🤖 AI Summary
This work systematically investigates white-box backdoor threats during the training phase of large language models (LLMs), addressing the triad of attack modeling, defense mechanisms, and evaluation methodologies. Existing backdoor taxonomies are ill-suited for LLMs’ unique architectural and behavioral characteristics, especially in high-stakes domains such as healthcare, finance, and education. Method: We adapt general machine learning backdoor classification to the LLM context, establishing a unified attack-defense taxonomy; propose the first LLM-specific co-analytical paradigm for attacks and defenses; and synthesize state-of-the-art techniques—including trigger injection, data poisoning, model manipulation, detection, and purification—into a structured knowledge graph via systematic literature review and multidimensional comparative analysis. Contribution/Results: We deliver an extensible benchmarking framework for rigorous evaluation and robustness-enhancing strategies, providing both theoretical foundations and practical tools to advance secure and trustworthy LLM development.
📝 Abstract
Large Language Models (LLMs) have achieved significantly advanced capabilities in understanding and generating human language text, which have gained increasing popularity over recent years. Apart from their state-of-the-art natural language processing (NLP) performance, considering their widespread usage in many industries, including medicine, finance, education, etc., security concerns over their usage grow simultaneously.
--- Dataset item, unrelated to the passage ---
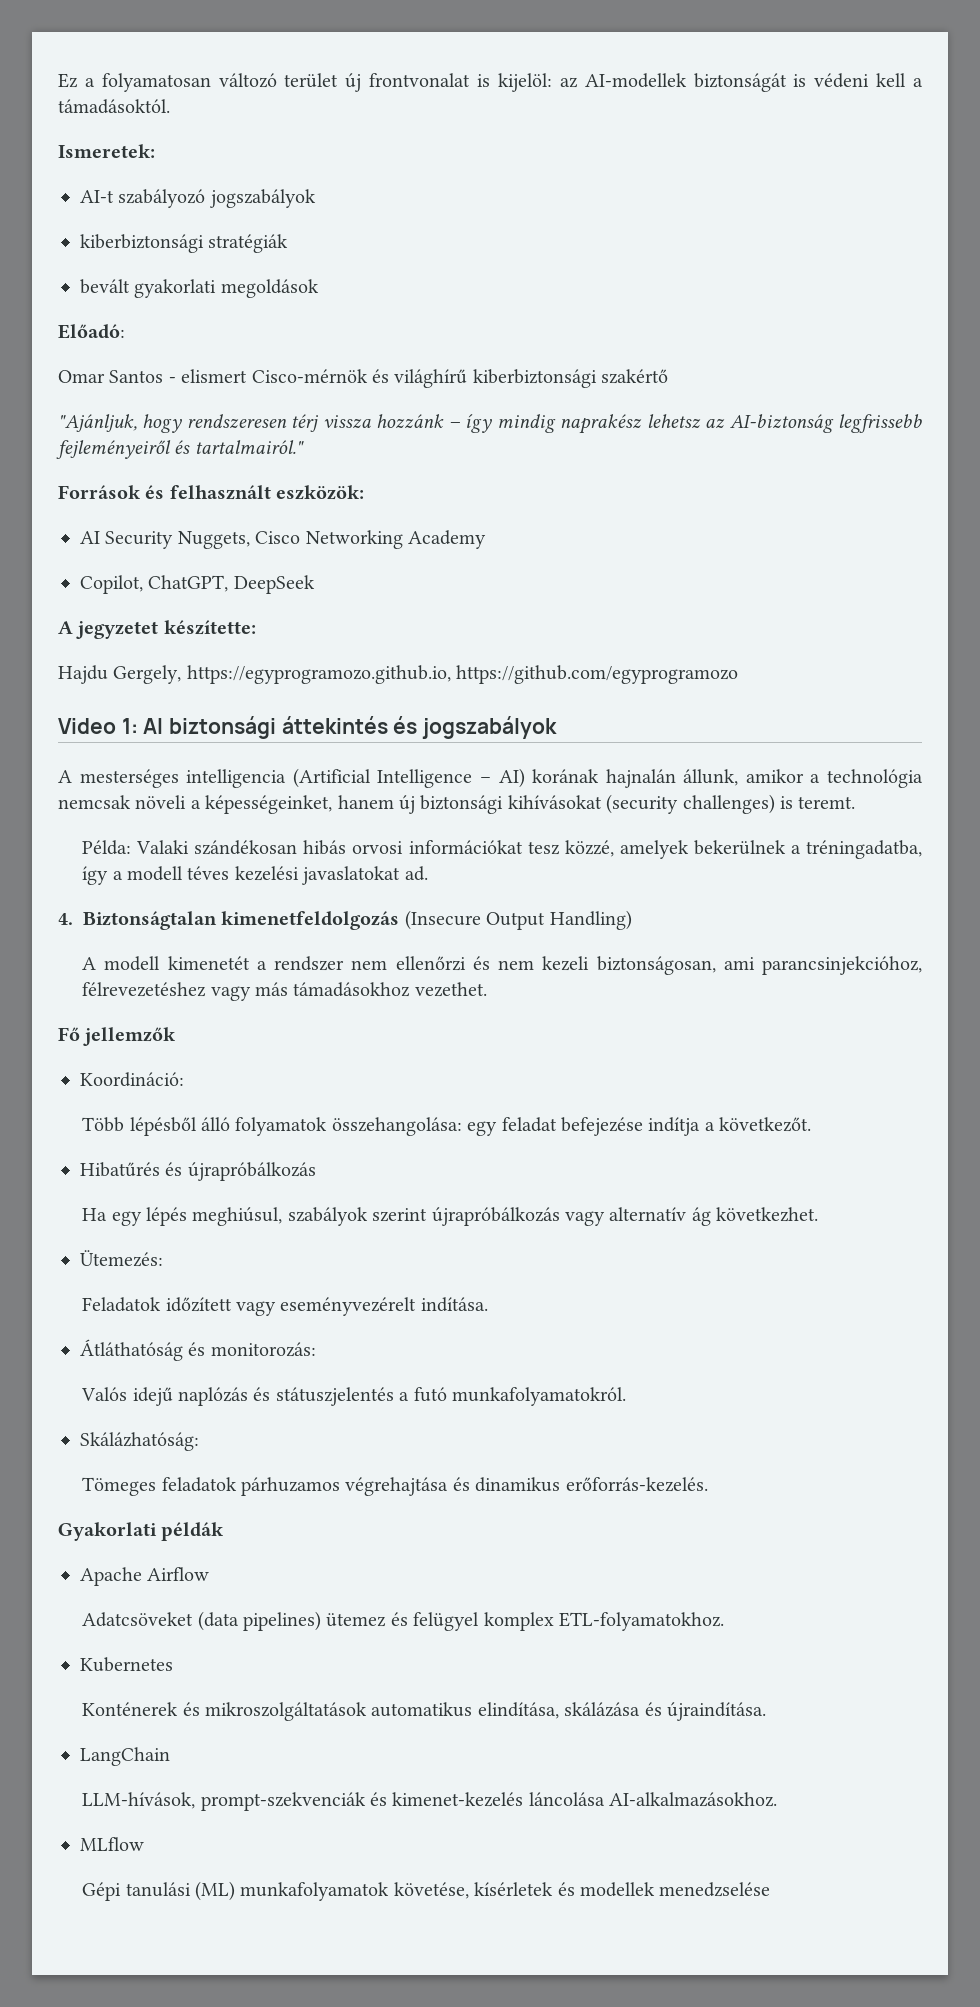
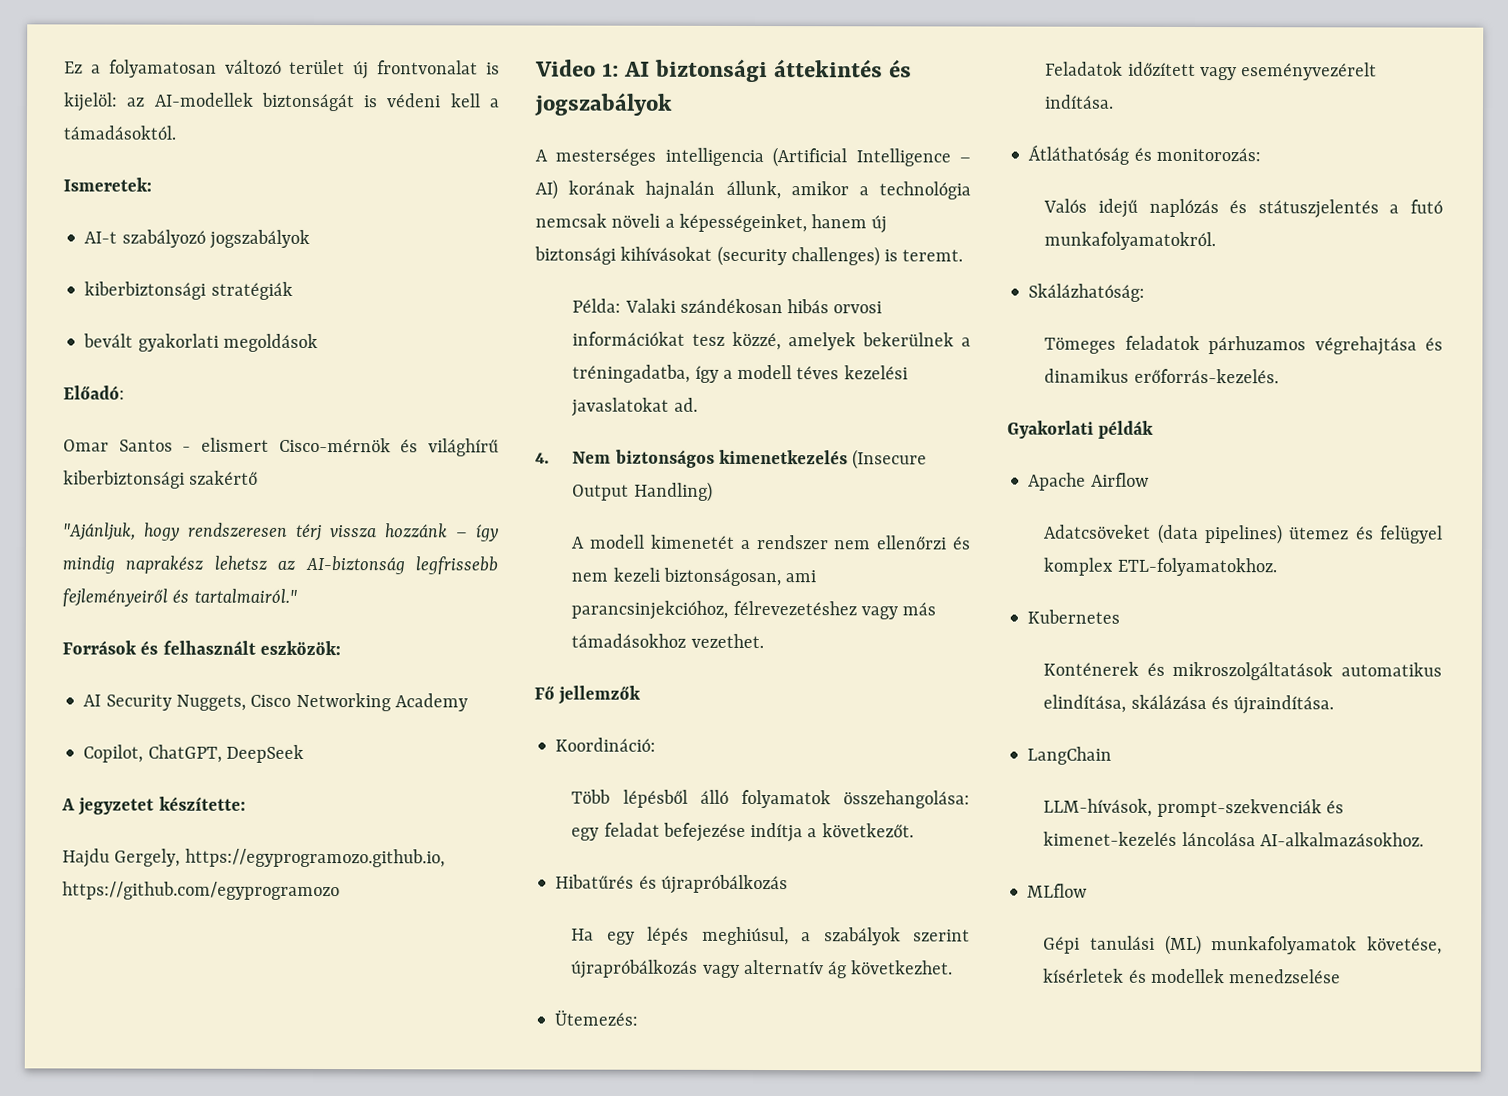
- 4. Biztonságtalan kimenetfeldolgozás (Insecure Output Handling)
+ 4. Nem biztonságos kimenetkezelés (Insecure Output Handling)
- Ha egy lépés meghiúsul, szabályok szerint újrapróbálkozás vagy alternatív ág következhet.
+ Ha egy lépés meghiúsul, a szabályok szerint újrapróbálkozás vagy alternatív ág következhet.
In recent years, the evolution of backdoor attacks has progressed with the advancement of defense mechanisms against them and more well-developed features in the LLMs. In this paper, we adapt the general taxonomy for classifying machine learning attacks on one of the subdivisions - training-time white-box backdoor attacks. Besides systematically classifying attack methods, we also consider the corresponding defense methods against backdoor attacks. By providing an extensive summary of existing works, we hope this survey can serve as a guideline for inspiring future research that further extends the attack scenarios and creates a stronger defense against them for more robust LLMs.